*** Recorded information ***
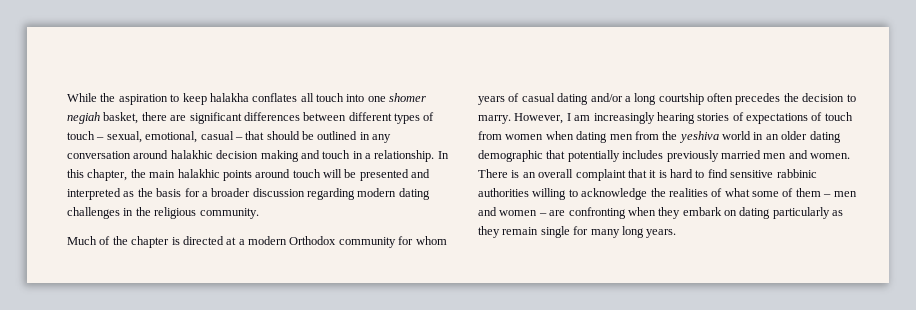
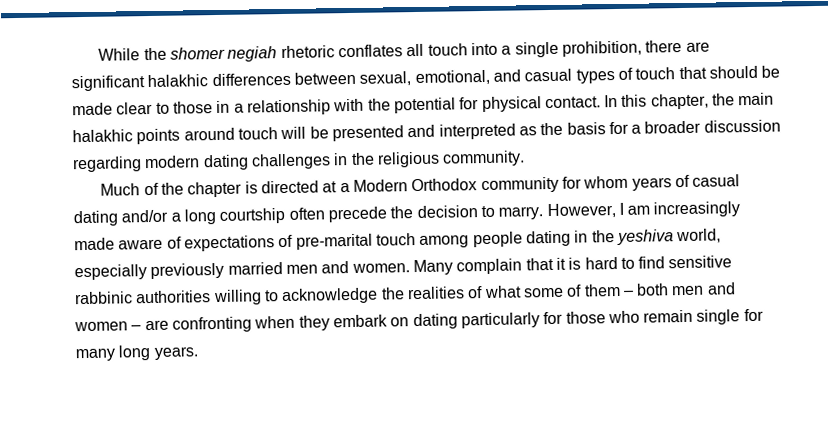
- While the aspiration to keep halakha conflates all touch into one shomer negiah basket, there are significant differences between different types of touch – sexual, emotional, casual – that should be outlined in any conversation around halakhic decision making and touch in a relationship.
+ While the shomer negiah rhetoric conflates all touch into a single prohibition, there are significant halakhic differences between sexual, emotional, and casual types of touch that should be made clear to those in a relationship with the potential for physical contact.
- Much of the chapter is directed at a modern Orthodox community for whom years of casual dating and/or a long courtship often precedes the decision to marry.
+ Much of the chapter is directed at a Modern Orthodox community for whom years of casual dating and/or a long courtship often precede the decision to marry.
- However, I am increasingly hearing stories of expectations of touch from women when dating men from the yeshiva world in an older dating demographic that potentially includes previously married men and women.
+ However, I am increasingly made aware of expectations of pre-marital touch among people dating in the yeshiva world, especially previously married men and women.
- There is an overall complaint that it is hard to find sensitive rabbinic authorities willing to acknowledge the realities of what some of them – men and women – are confronting when they embark on dating particularly as they remain single for many long years.
+ Many complain that it is hard to find sensitive rabbinic authorities willing to acknowledge the realities of what some of them – both men and women – are confronting when they embark on dating particularly for those who remain single for many long years.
***
### Task description
Reproduce all entries above exactly, minus the images.

### Your response
- While the aspiration to keep halakha conflates all touch into one shomer negiah basket, there are significant differences between different types of touch – sexual, emotional, casual – that should be outlined in any conversation around halakhic decision making and touch in a relationship.
+ While the shomer negiah rhetoric conflates all touch into a single prohibition, there are significant halakhic differences between sexual, emotional, and casual types of touch that should be made clear to those in a relationship with the potential for physical contact.
- Much of the chapter is directed at a modern Orthodox community for whom years of casual dating and/or a long courtship often precedes the decision to marry.
+ Much of the chapter is directed at a Modern Orthodox community for whom years of casual dating and/or a long courtship often precede the decision to marry.
- However, I am increasingly hearing stories of expectations of touch from women when dating men from the yeshiva world in an older dating demographic that potentially includes previously married men and women.
+ However, I am increasingly made aware of expectations of pre-marital touch among people dating in the yeshiva world, especially previously married men and women.
- There is an overall complaint that it is hard to find sensitive rabbinic authorities willing to acknowledge the realities of what some of them – men and women – are confronting when they embark on dating particularly as they remain single for many long years.
+ Many complain that it is hard to find sensitive rabbinic authorities willing to acknowledge the realities of what some of them – both men and women – are confronting when they embark on dating particularly for those who remain single for many long years.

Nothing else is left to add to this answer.